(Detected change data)
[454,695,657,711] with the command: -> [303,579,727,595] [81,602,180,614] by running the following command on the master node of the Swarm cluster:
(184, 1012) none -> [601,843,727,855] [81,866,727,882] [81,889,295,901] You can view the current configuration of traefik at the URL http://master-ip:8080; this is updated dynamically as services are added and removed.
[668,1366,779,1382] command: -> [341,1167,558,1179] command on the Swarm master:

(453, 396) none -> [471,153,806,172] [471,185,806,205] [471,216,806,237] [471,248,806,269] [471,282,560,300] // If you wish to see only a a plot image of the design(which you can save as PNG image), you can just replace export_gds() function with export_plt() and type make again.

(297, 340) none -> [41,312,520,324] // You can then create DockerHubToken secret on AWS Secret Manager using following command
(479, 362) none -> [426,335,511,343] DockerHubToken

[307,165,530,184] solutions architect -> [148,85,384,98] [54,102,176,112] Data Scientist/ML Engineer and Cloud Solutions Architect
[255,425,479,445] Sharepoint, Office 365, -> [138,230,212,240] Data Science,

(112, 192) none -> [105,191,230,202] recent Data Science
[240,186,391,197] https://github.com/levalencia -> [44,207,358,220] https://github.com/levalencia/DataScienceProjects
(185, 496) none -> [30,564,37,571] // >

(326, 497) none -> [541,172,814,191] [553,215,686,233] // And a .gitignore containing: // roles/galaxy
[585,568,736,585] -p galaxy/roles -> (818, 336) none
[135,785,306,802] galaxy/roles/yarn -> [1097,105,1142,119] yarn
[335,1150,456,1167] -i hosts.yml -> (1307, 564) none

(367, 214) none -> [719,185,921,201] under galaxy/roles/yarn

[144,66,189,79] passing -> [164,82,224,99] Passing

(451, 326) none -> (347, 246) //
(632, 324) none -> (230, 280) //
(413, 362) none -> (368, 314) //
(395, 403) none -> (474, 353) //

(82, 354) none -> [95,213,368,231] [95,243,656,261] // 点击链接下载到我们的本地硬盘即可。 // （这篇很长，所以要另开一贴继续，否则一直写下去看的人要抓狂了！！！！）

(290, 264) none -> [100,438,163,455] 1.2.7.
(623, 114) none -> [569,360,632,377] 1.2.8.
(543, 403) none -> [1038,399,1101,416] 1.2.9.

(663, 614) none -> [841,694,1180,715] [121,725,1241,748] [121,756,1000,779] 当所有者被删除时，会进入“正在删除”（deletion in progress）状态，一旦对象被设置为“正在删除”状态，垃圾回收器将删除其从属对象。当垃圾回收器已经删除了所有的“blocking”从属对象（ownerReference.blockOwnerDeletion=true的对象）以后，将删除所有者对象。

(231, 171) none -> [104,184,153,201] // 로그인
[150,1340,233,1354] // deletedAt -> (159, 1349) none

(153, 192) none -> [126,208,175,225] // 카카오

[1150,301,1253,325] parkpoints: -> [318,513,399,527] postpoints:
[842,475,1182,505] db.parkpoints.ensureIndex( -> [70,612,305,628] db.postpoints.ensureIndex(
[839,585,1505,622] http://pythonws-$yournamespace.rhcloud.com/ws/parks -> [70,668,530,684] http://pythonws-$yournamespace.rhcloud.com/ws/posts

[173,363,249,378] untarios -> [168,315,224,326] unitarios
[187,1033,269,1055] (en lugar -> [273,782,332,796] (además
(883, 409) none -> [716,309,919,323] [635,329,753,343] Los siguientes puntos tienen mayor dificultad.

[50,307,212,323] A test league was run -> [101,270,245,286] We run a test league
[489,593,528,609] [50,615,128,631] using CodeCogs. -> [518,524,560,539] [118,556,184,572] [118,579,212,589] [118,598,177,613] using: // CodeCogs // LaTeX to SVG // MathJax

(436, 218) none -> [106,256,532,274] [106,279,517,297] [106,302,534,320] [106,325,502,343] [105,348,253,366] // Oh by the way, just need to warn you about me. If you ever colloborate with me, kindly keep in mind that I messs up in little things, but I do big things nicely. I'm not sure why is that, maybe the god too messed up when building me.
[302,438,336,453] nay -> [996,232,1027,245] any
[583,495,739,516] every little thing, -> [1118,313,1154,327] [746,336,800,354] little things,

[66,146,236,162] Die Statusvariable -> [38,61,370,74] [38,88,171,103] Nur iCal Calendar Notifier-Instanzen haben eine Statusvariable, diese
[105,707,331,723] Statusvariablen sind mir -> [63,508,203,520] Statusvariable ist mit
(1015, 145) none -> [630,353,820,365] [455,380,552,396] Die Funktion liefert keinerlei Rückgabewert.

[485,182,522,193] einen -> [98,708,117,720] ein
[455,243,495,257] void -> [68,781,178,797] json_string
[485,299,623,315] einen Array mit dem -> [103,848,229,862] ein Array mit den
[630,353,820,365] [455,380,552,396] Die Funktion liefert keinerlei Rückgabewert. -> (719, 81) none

What you need to do: Your answer should be the exact lines above from the one with "[585,568,736,585] -p galaxy/roles" through the one with "[150,1340,233,1354] // deletedAt", both included, and nothing besides.

Result for this task:
[585,568,736,585] -p galaxy/roles -> (818, 336) none
[135,785,306,802] galaxy/roles/yarn -> [1097,105,1142,119] yarn
[335,1150,456,1167] -i hosts.yml -> (1307, 564) none

(367, 214) none -> [719,185,921,201] under galaxy/roles/yarn

[144,66,189,79] passing -> [164,82,224,99] Passing

(451, 326) none -> (347, 246) //
(632, 324) none -> (230, 280) //
(413, 362) none -> (368, 314) //
(395, 403) none -> (474, 353) //

(82, 354) none -> [95,213,368,231] [95,243,656,261] // 点击链接下载到我们的本地硬盘即可。 // （这篇很长，所以要另开一贴继续，否则一直写下去看的人要抓狂了！！！！）

(290, 264) none -> [100,438,163,455] 1.2.7.
(623, 114) none -> [569,360,632,377] 1.2.8.
(543, 403) none -> [1038,399,1101,416] 1.2.9.

(663, 614) none -> [841,694,1180,715] [121,725,1241,748] [121,756,1000,779] 当所有者被删除时，会进入“正在删除”（deletion in progress）状态，一旦对象被设置为“正在删除”状态，垃圾回收器将删除其从属对象。当垃圾回收器已经删除了所有的“blocking”从属对象（ownerReference.blockOwnerDeletion=true的对象）以后，将删除所有者对象。

(231, 171) none -> [104,184,153,201] // 로그인
[150,1340,233,1354] // deletedAt -> (159, 1349) none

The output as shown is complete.